IFI governance

Analysis

Clock is ticking: Will IMF’s 16th Quota Review mean a further loss of legitimacy for the Fund?

4 October 2023

BRICS leaders’ official photo at the XV BRICS Summit in Johannesburg, South Africa, August 2023.

BRICS leaders’ official photo at the XV BRICS Summit in Johannesburg, South Africa, August 2023. Credit: Ricardo Stuckert/PR

As the global system faces complex challenges of a slower growth outlook, high inflation, and surging debt levels, the enlargement of the BRICS group following the Johannesburg Summit in August represents the latest attempt to reshape the global world order. In their Summit declaration, BRICS leaders demanded a bigger say in global affairs, repeatedly calling for “greater representation of emerging markets and developing countries” in international institutions, underscoring the urgency of reforming the IMF’s governance structure. This governance structure – based on a quota system that concentrates formal decision-making power in the hands of a few wealthy countries – is not only undemocratic and neo-colonial, but no longer reflects current economic realities (see Inside the Institutions, IMF and World Bank decision-making and governance).

The first BRICS expansion in 13 years is set to double the group’s membership and extend its global reach, adding new pressure for reform of the IMF, which is currently engaged in its 16th General Review of Quotas, due to be completed by December 2023. The group’s attempt to shift the global balance of power is gaining support in the Global South, where many countries feel marginalised by an international system they see as dominated by the US and its wealthy allies. The IMF is no exception, with the EU and the US dominating the decision-making structure of the institution with voting shares of 29 and 16.5 per cent respectively, giving them de facto veto power over all major decisions of the Fund, which require an 85 per cent majority.

Legitimacy is waning as US and Europe run out of excuses for blocking reform

The goals and commitments for the current quota review have been on the table with similar language for at least 15 years, namely, continuing “the process of IMF governance reform, including a new quota formula as a guide” and ensuring “the primary role of quotas in IMF resources.” These goals, however, contradict what is geopolitically possible. The rise of middle-income countries (MICs), principally China, means that a quota review that adequately reflects current economic realities would give China a significant quota share, making it the second biggest IMF shareholder, easily overtaking Japan (see Observer Winter 2017). Given that such a shift would have to come at the expense of European powers and the US would lose its veto power, a full realignment of quotas will likely be blocked by the West.

“What is mostly lacking are not new ideas or new formulas, but the political will on the part of the dominant shareholders to cede space to dynamic developing economies”Paulo Batista Nogueira Jr., former Brazilian IMF Executive Director and Vice-President of the New Development Bank.

With the BRICS expansion, it seems that China is working hard to expand alliances and forge alignment amongst MICs. This will be difficult as the group is a mix of powerful autocracies, and middle-income and developing democracies with widely diverging interests. Aligning MICs around a shared quota reform strategy will be even harder as the group is nearly equally under- and over-represented by the existing formula.

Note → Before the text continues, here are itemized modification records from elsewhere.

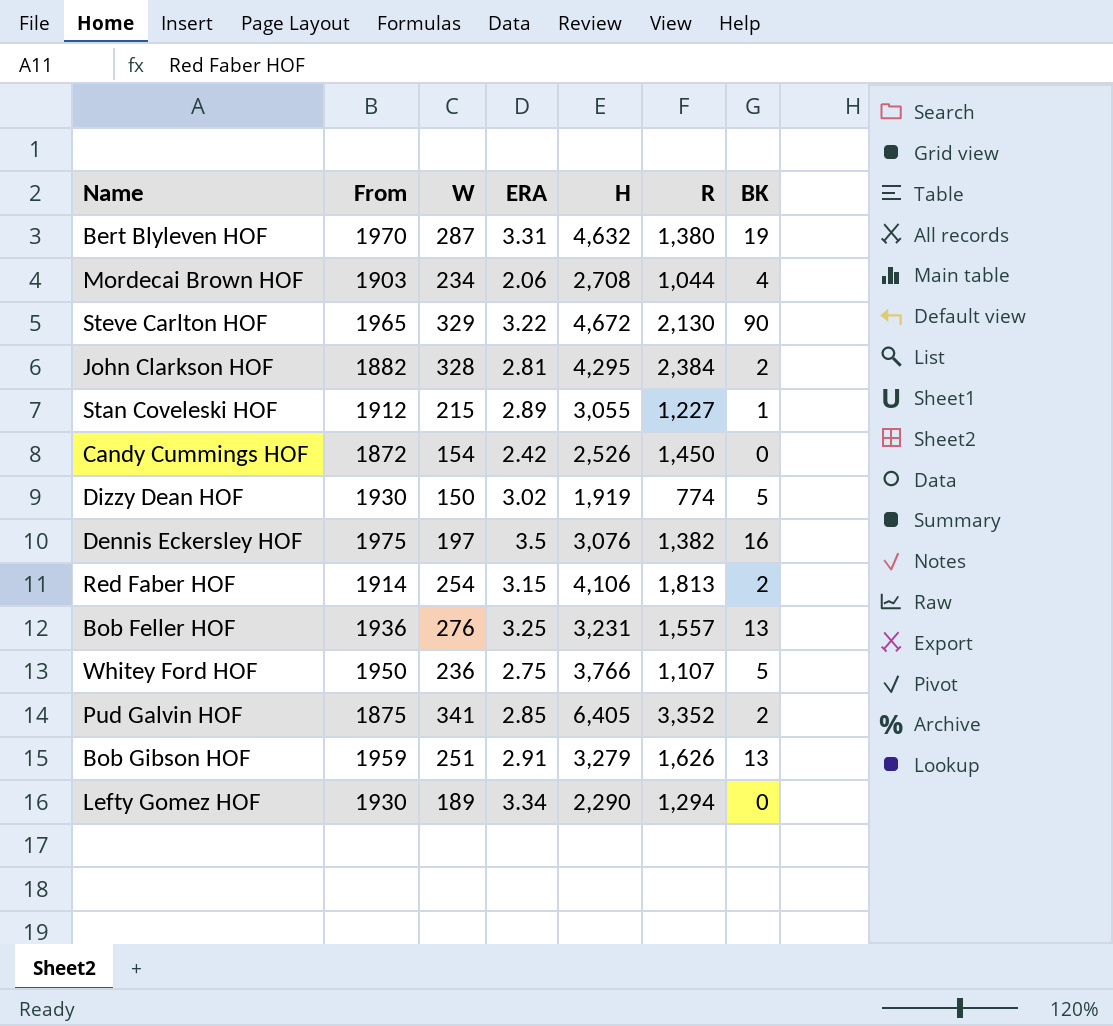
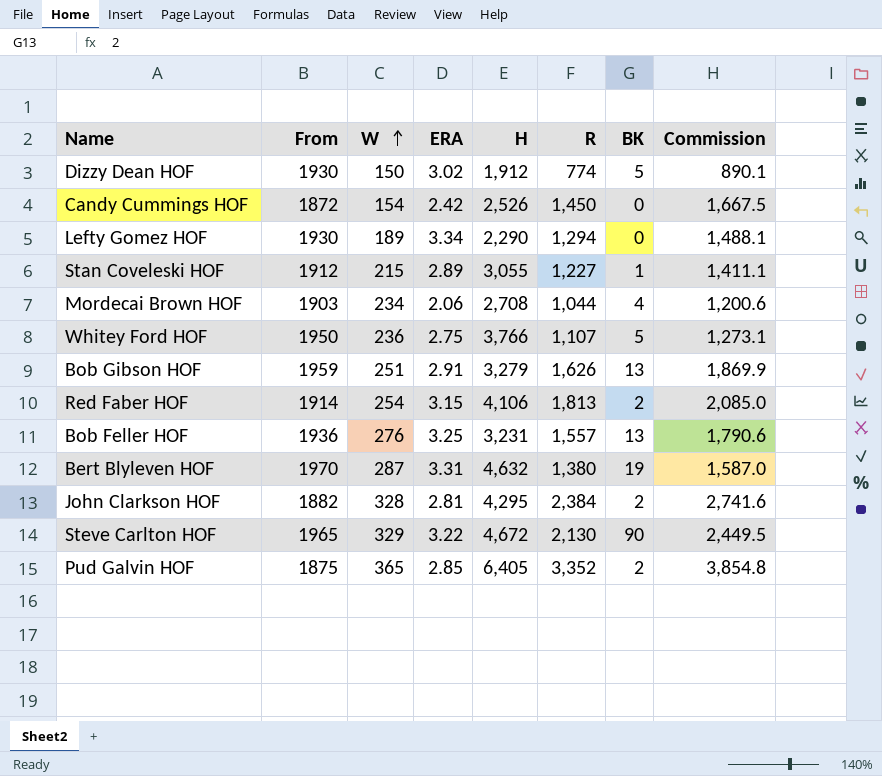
row order: none -> W ascending
column Commission | formula: none -> [R] * 1.15
row Dennis Eckersley HOF: 1975 | 197 | 3.5 | 3,076 | 1,382 | 16 -> none
Dizzy Dean HOF | H: 1,919 -> 1,912
Pud Galvin HOF | W: 341 -> 365

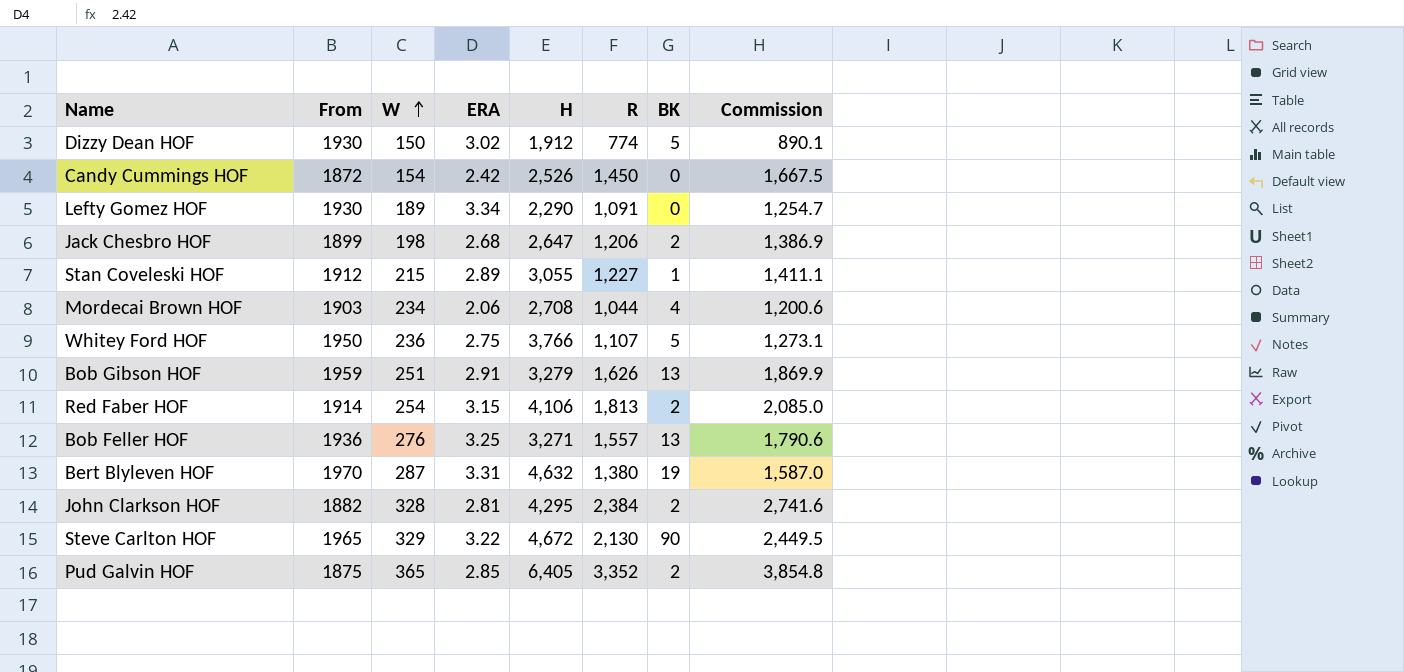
Lefty Gomez HOF | R: 1,294 -> 1,091
Lefty Gomez HOF | Commission: 1,488.1 -> 1,254.7
row Jack Chesbro HOF: none -> 1899 | 198 | 2.68 | 2,647 | 1,206 | 2 | 1,386.9
Bob Feller HOF | H: 3,231 -> 3,271

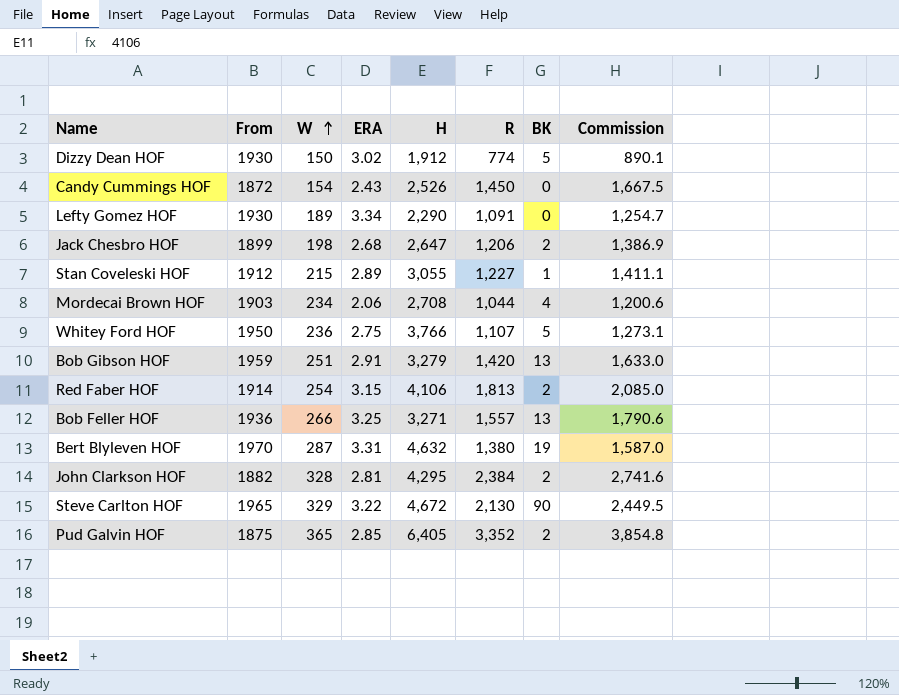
Candy Cummings HOF | ERA: 2.42 -> 2.43
Bob Gibson HOF | R: 1,626 -> 1,420
Bob Gibson HOF | Commission: 1,869.9 -> 1,633.0
Bob Feller HOF | W: 276 -> 266

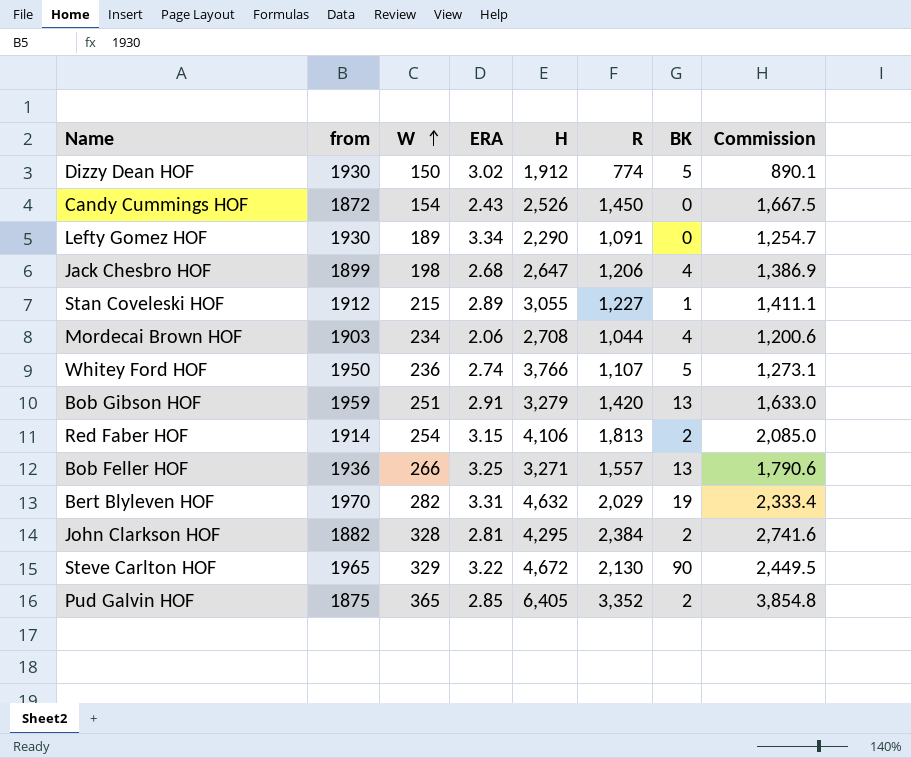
column name: From -> from
Jack Chesbro HOF | BK: 2 -> 4
Whitey Ford HOF | ERA: 2.75 -> 2.74
Bert Blyleven HOF | W: 287 -> 282
Bert Blyleven HOF | R: 1,380 -> 2,029
Bert Blyleven HOF | Commission: 1,587.0 -> 2,333.4

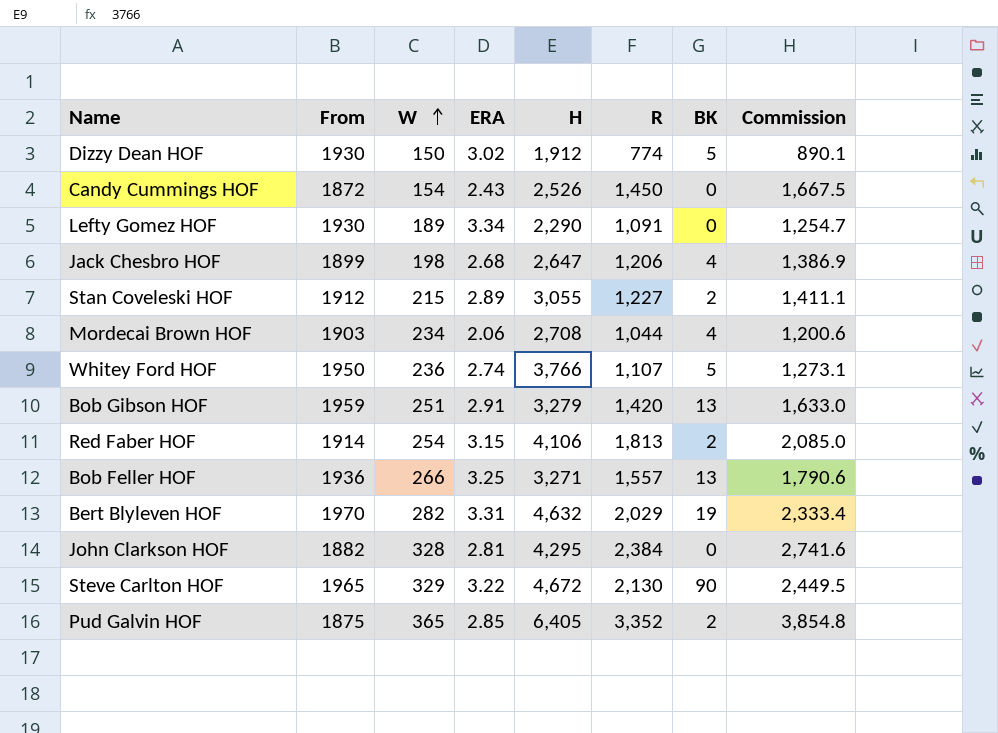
column name: from -> From
Stan Coveleski HOF | BK: 1 -> 2
John Clarkson HOF | BK: 2 -> 0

In this geopolitical game, vulnerable low-income countries (LICs) have the most to lose. While most likely to borrow from the IMF, they have limited influence to determine the frameworks for policy advice and conditionality attached to their loans (see Inside the Institutions, What are the main criticisms of the World Bank and the IMF) – which often include stringent fiscal consolidation policies such as privatisation of public services (see Observer Winter 2018) and cutting social protection programmes, measures with adverse impacts on poverty, inequality and human rights (see Observer Summer 2023).

IMF decries fragmentation, while doing little to heal wounds

In this context, the current prospects for meaningful quota reform are limited. The IMF’s main ambition is to achieve an equiproportional increase of quotas, by keeping existing quota shares but increasing their absolute value, thereby ensuring an increase in IMF resources. In particular, the Fund’s quotas would need to increase by as much as 267 per cent, or $1.16 trillion, to cover the gross external financing needs of the most vulnerable countries. But even that might be hard to achieve if some countries hold this hostage to force other reforms. “What is mostly lacking are not new ideas or new formulas, but the political will on the part of the dominant shareholders to cede space to dynamic developing economies,” highlights Paulo Batista Nogueira Jr., former Brazilian IMF executive director and vice-president of the New Development Bank.

Advanced economies should, at the very least, work to align MICs overrepresented by the current quota formula and bring to their side LICs by offering some valuable concessions such as increasing the proportion of basic votes, implementing the G24’s long-standing request to allocate one more seat on the IMF executive board to Sub-Saharan Africa, or decoupling Special Drawing Rights allocations from the quota system, as proposed by United Nations Conference on Trade and Development. Although this falls well short of the major reforms needed, such measures would at the very least ensure that the IMF avoids further deterioration of its legitimacy.